I'm trying to parse data from this page: https://rules.art/card/jmks-season-1-common
You can find hereunder the basic code I'm using to try to retrieve some data (e.g. the card's name "JMK$"):
import requests
from bs4 import BeautifulSoup
url = "https://rules.art/card/jmks-season-1-common"
response = requests.get(url)
soup = BeautifulSoup(response.text, 'html.parser')
b = soup.body
c = b.div.findChildren(recursive=True)
print(c)
When executing the above code, I get an empty list []
.
It seems I cannot go down the nested div
tree: why?
I tried a bunch of things with BeautifulSoup but couldn't get anything better
CodePudding user response:
The HTML of this site is generated in JS so bs4 can't really help you here.
I recommend using selenium for this. Below is an example on how to get the card name:
from selenium import webdriver
from selenium.webdriver.chrome.service import Service
from webdriver_manager.chrome import ChromeDriverManager
from selenium.webdriver.common.by import By
from time import sleep
driver = webdriver.Chrome(service=Service(ChromeDriverManager().install()))
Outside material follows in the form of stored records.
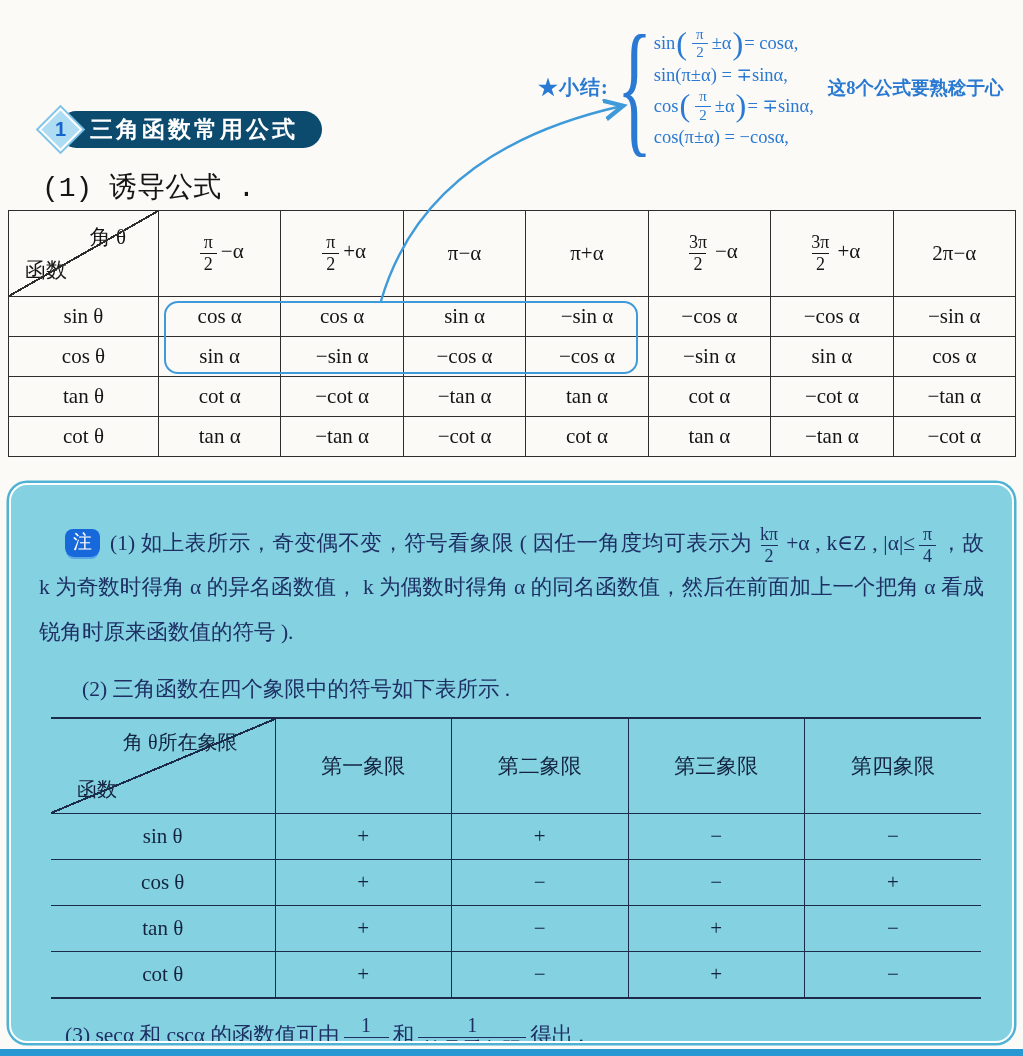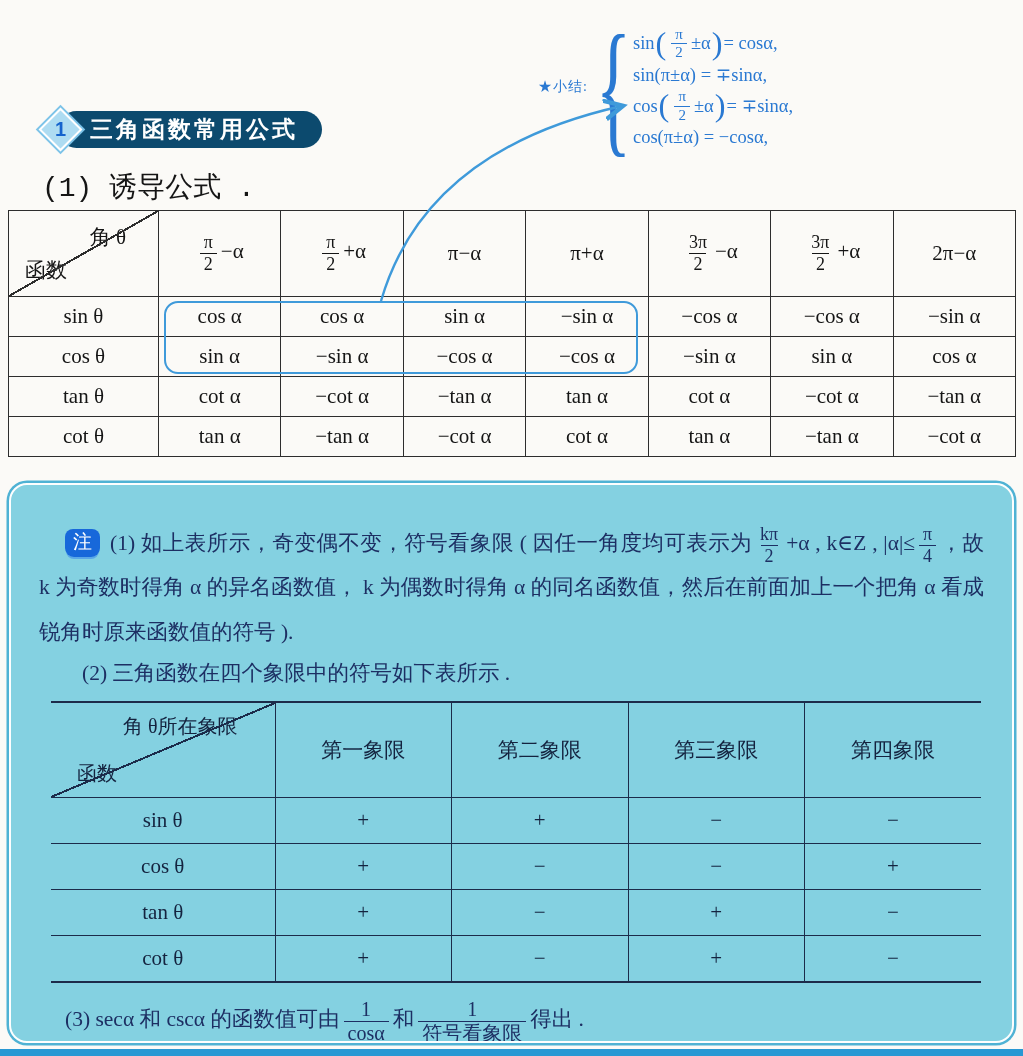--- a/index.html
+++ b/index.html
@@ -12,21 +12,21 @@
 
   
   .mfrac{display:inline-flex;flex-direction:column;align-items:center;vertical-align:middle;line-height:1.05;margin:0 4px;}
   .mfrac .num{padding:0 4px 1px;}
   .mfrac .den{border-top:1.6px solid currentColor;padding:1px 4px 0;}
   .mfrac.sm{font-size:15px;}
   .mfrac.md{font-size:18px;}
 
   
   .summary{position:absolute; left:538px; top:4px; height:166px; display:flex; align-items:center; color:#2a79d2;}
-  .s-label{font-size:14px; white-space:nowrap; font-weight:normal; letter-spacing:1px;}
+  .s-label{font-size:20px; white-space:nowrap; font-weight:bold; letter-spacing:1px;}
   .s-brace{font-size:148px; line-height:158px; font-weight:400; transform:scaleX(.5); margin:0 -16px 0 -10px;}
   .s-formulas{display:flex; flex-direction:column; gap:3px; font-size:18.5px; white-space:nowrap;}
   .f-line{display:flex; align-items:center;}
   .bp{font-size:1.75em; font-weight:300; line-height:.8; margin:0 1px;}
   .s-side{font-size:18.5px; margin-left:14px; white-space:nowrap; font-weight:bold;}
 
   
   .arrow{position:absolute; left:0; top:0; width:1023px; height:1056px; pointer-events:none;}
   .hl-box{position:absolute; left:164px; top:301px; width:474px; height:73px;
     border:2.2px solid #3f9ada; border-radius:14px; pointer-events:none;}
@@ -57,21 +57,21 @@
   .corner .cb{position:absolute; bottom:12px; left:16px; font-size:21px;}
 
   
   .notebox{position:absolute; left:9px; top:483px; width:1005px; height:560px;
     background:#84d1e1; border:2px solid #fdfefe; border-radius:18px;
     box-shadow:0 0 0 2.5px #4fb2d4; padding:36px 28px 0 28px; color:#1d2f63; overflow:hidden;}
   .note-p{font-size:21.5px; line-height:2.05; text-align:justify;}
   .note-icon{display:inline-block; background:#1768da; color:#fff; border-radius:8px 8px 9px 9px;
     padding:0 8px 2px; font-size:19px; line-height:26px; margin:0 10px 0 26px; vertical-align:2px;
     box-shadow:0 3px 0 -1px #5aa7e8; font-family:"Liberation Sans","DejaVu Sans",sans-serif;}
-  .note-p2{font-size:21.5px; margin-top:4px; text-indent:2em;}
+  .note-p2{font-size:21.5px; margin-top:20px; text-indent:2em;}
 
   
   .t2{width:930px; margin:14px 0 0 12px; border-collapse:collapse; table-layout:fixed; color:#14233f;}
   .t2 td{text-align:center; font-size:21px; height:46px; padding:0; border-bottom:1.6px solid #1c2b4a;}
   .t2 td + td{border-left:1.6px solid #1c2b4a;}
   .t2 tr.hd td{height:96px; border-top:2.6px solid #1c2b4a;}
   .t2 tr:last-child td{border-bottom:2.6px solid #1c2b4a;}
   .t2 td.lbl2{width:224px;}
   .corner2{position:relative;}
   .corner2::after{content:""; position:absolute; inset:0;
@@ -115,20 +115,21 @@
             <span class="den">2</span>
           </span>
           <span>±α</span>
           <span class="bp">)</span>
           <span>= ∓sinα,</span>
       </div>
       <div class="f-line">
           <span>cos(π±α) = −cosα,</span>
         </div>
     </div>
+    <span class="s-side">这8个公式要熟稔于心</span>
   </div>
 
   <div class="badge">
     <div class="badge-pill">三角函数常用公式</div>
     <div class="badge-diamond">
         <span>1</span>
       </div>
   </div>
 
   <div class="sub1">(1) 诱导公式 .</div>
driver.get("https://rules.art/card/jmks-season-1-common")
sleep(3)
card_name = driver.find_element(By.XPATH, "//*
[@id='__next']/main/div[2]/div[2]/div[1]/div[1]").text
print(card_name)
CodePudding user response:
You can use their GraphQL api to load the data:
import requests
api_url = "https://api.rules.art/graphql"
payload = {
"extensions": {
"persistedQuery": {
"sha256Hash": "25a67acdd1bc76aa6d497a8d08579e7b88b1f3aac3479d1e1622437f5510315b",
"version": 1,
}
},
"variables": {"slug": "jmks-season-1-common"},
}
while True:
data = requests.post(api_url, json=payload).json()
if "data" in data:
break
print(data)
Prints:
{
"data": {
"cardModel": {
"id": "62bd73ca2ecd6ab6cf1e655c",
"pictureUrl": "https://assets.rules.art/eyJidWNrZXQiOiJydWxlc2xhYnMtaW1hZ2VzIiwia2V5IjoiY2FyZC1tb2RlbHMvam1rcy1zZWFzb24tMS1jb21tb24uanBnIiwiZWRpdHMiOnsicmVzaXplIjp7IndpZHRoIjoxMDI0LCJmaXQiOiJjb250YWluIn19fQ==",
"videoUrl": "https://videos.rules.art/mp4/jmks-season-1-common.mp4",
"lowestAsk": "0x0000000003f18a03b36000",
"averageSale": "4169443589928020",
"youtubePreviewId": "9vx3Fj0Sqms",
"season": 1,
"scarcity": {"name": "Common", "maxSupply": 3490, "__typename": "Scarcity"},
"cardsOnSaleCount": 54,
"artist": {"displayName": "JMK$", "user": None, "__typename": "Artist"},
"__typename": "CardModel",
}
}
}
To print the card name:
print(data["data"]["cardModel"]["artist"]["displayName"])
Prints:
JMK$